愛娘を二人の教え子に殺されてしまった女性教師が、復讐のため、また命の尊さを訴えるため、二人の教え子にHIV感染者の血液を混ぜた牛乳を飲ませる、というワンシーンは、かなりの反響を読んだ。
テレビのニュースで紹介されたほどだったし、最近では映像化作品になり、DVDも出ているので、知っている方は大勢いらっしゃると思う。
問題のシーンは第一章にあるのだが、第一章を読んだとき、女性教師のあまりに淡々とした振る舞いに背筋が寒くなったのを覚えている。

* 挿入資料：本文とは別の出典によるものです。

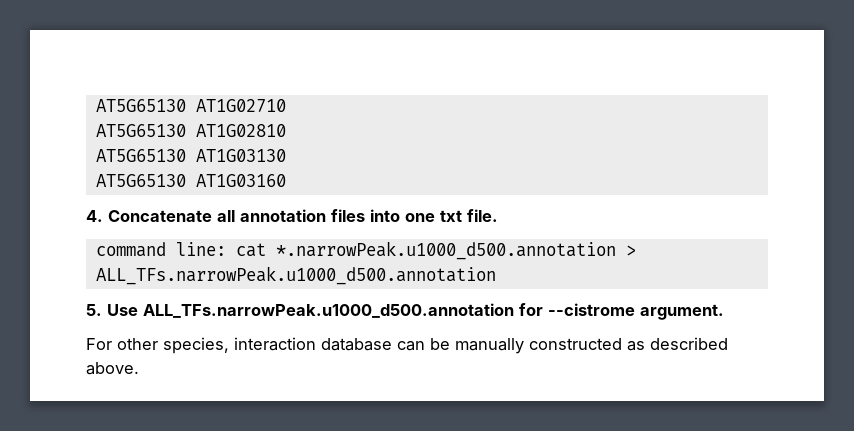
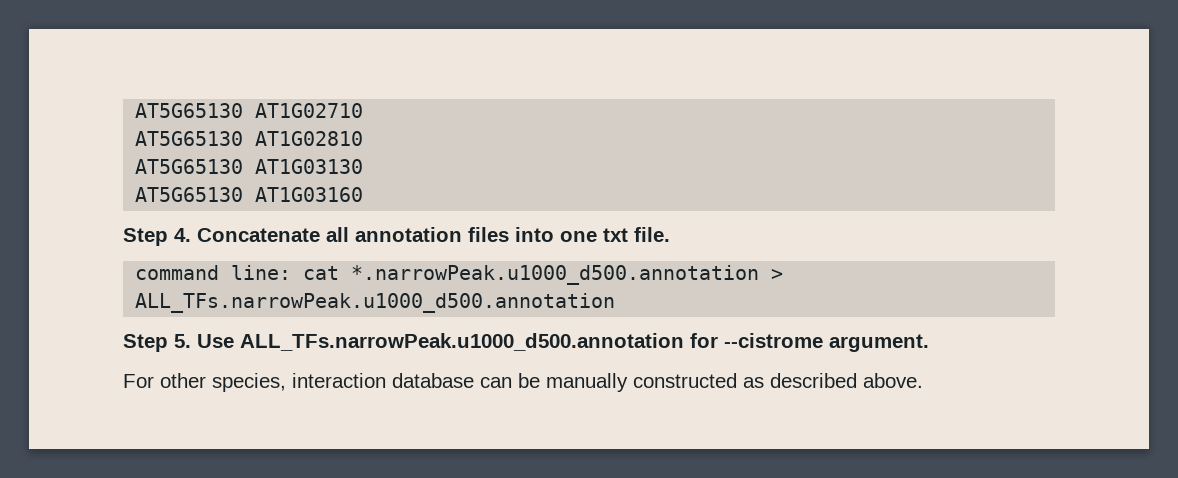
(286, 180) none -> [123,228,168,246] Step
(496, 275) none -> [123,334,168,352] Step

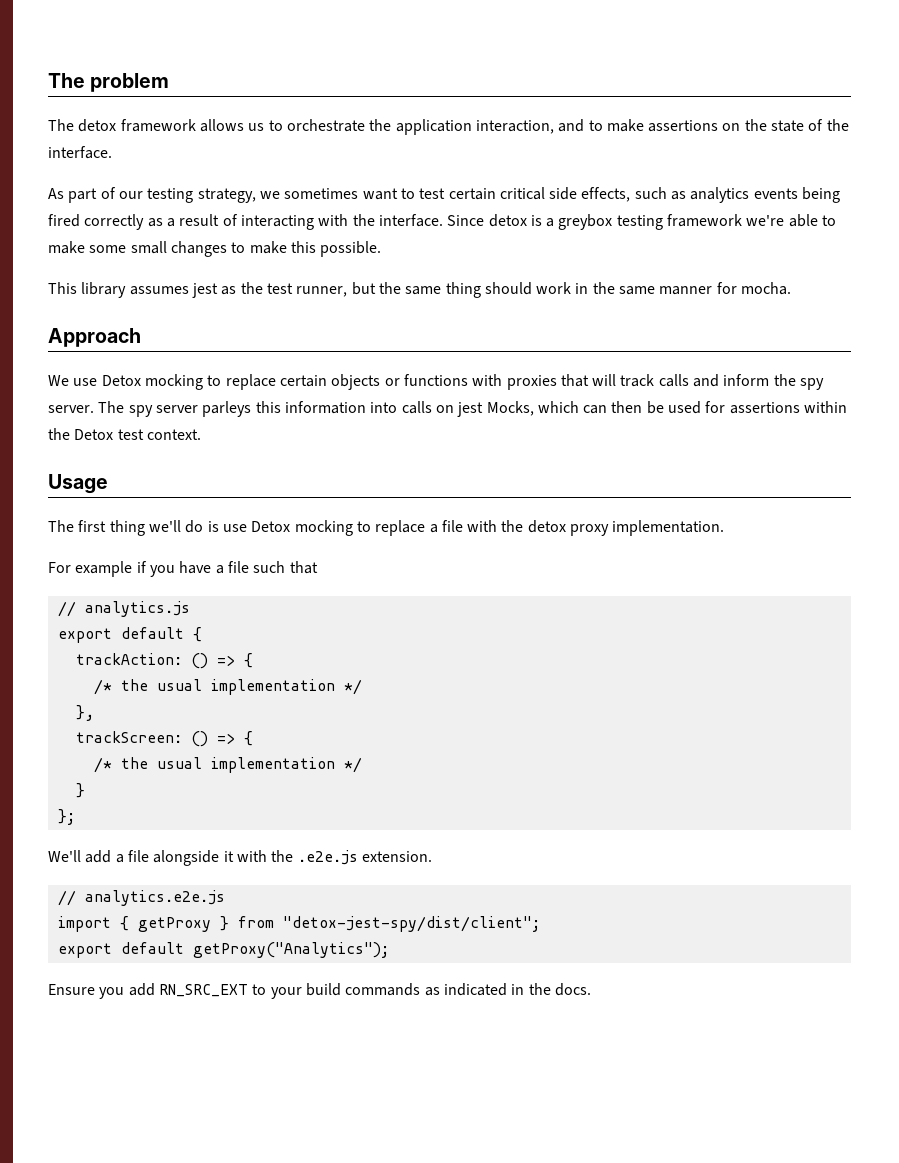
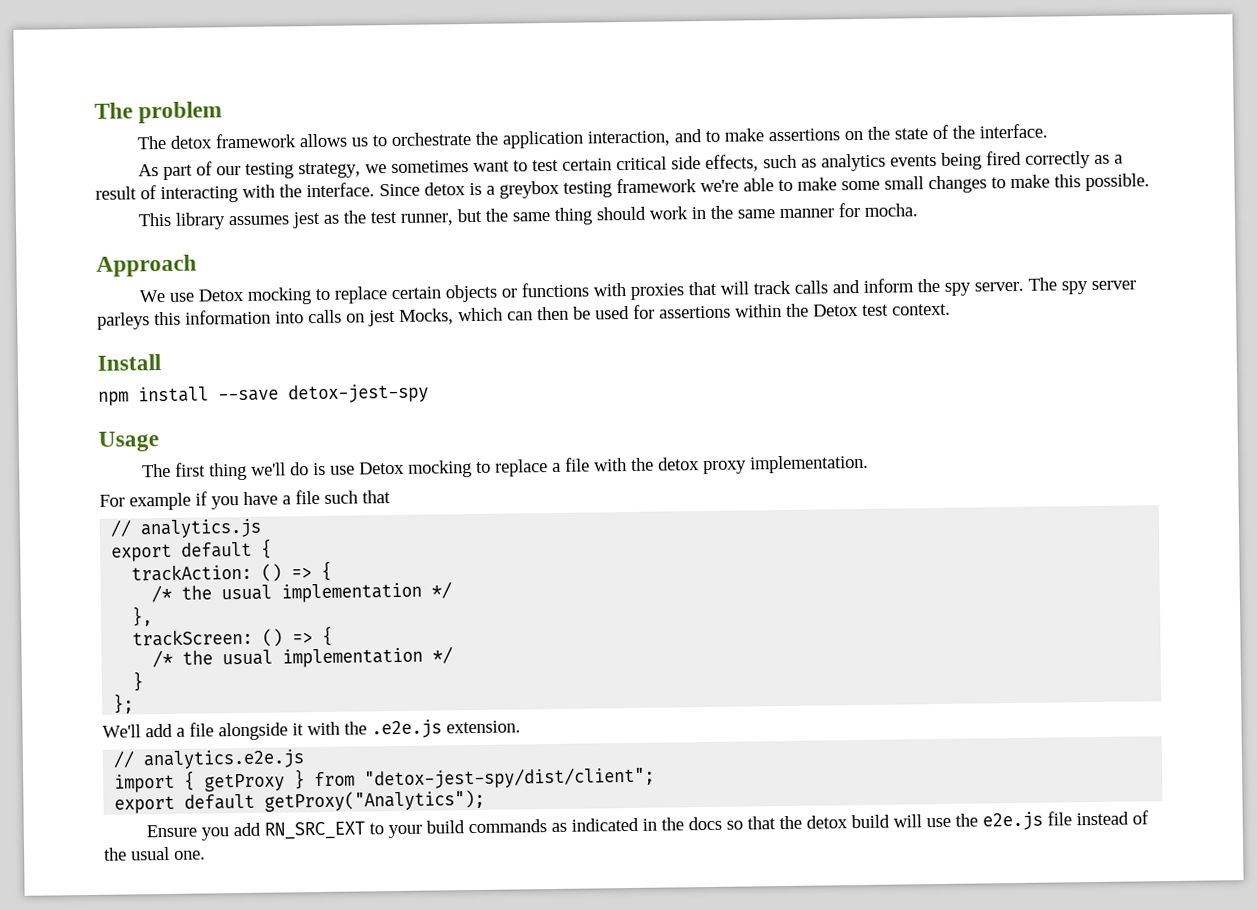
(201, 434) none -> [97,354,161,371] [98,383,429,406] // Install // npm install --save detox-jest-spy
[554,983,591,996] docs. -> [688,810,1150,831] [104,846,206,861] docs so that the detox build will use the e2e.js file instead of the usual one.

女性教師は愛娘を殺した教え子の牛乳にひっそりとそれを混ぜ、HIV感染までの潜伏期間、いつ発症するともわからない中で、命の大切さを知って欲しいと静かに呼びかけた。
愛娘を殺した犯人である教え子は堪らず牛乳を吐き出したり、教室を飛び出してしまう……という流れである。
この作品には、HIV感染に関して様々な知識が書かれている。
優れた小説作品であるのと同時に、HIVのことを学ぶきっかけとなる指南書のような役割を私は受けた。
フィクションから現実のことを学ぶのは、少し注意が必要だが、この作品がなければHIV感染に関しての理解が深まることはなかっただろう。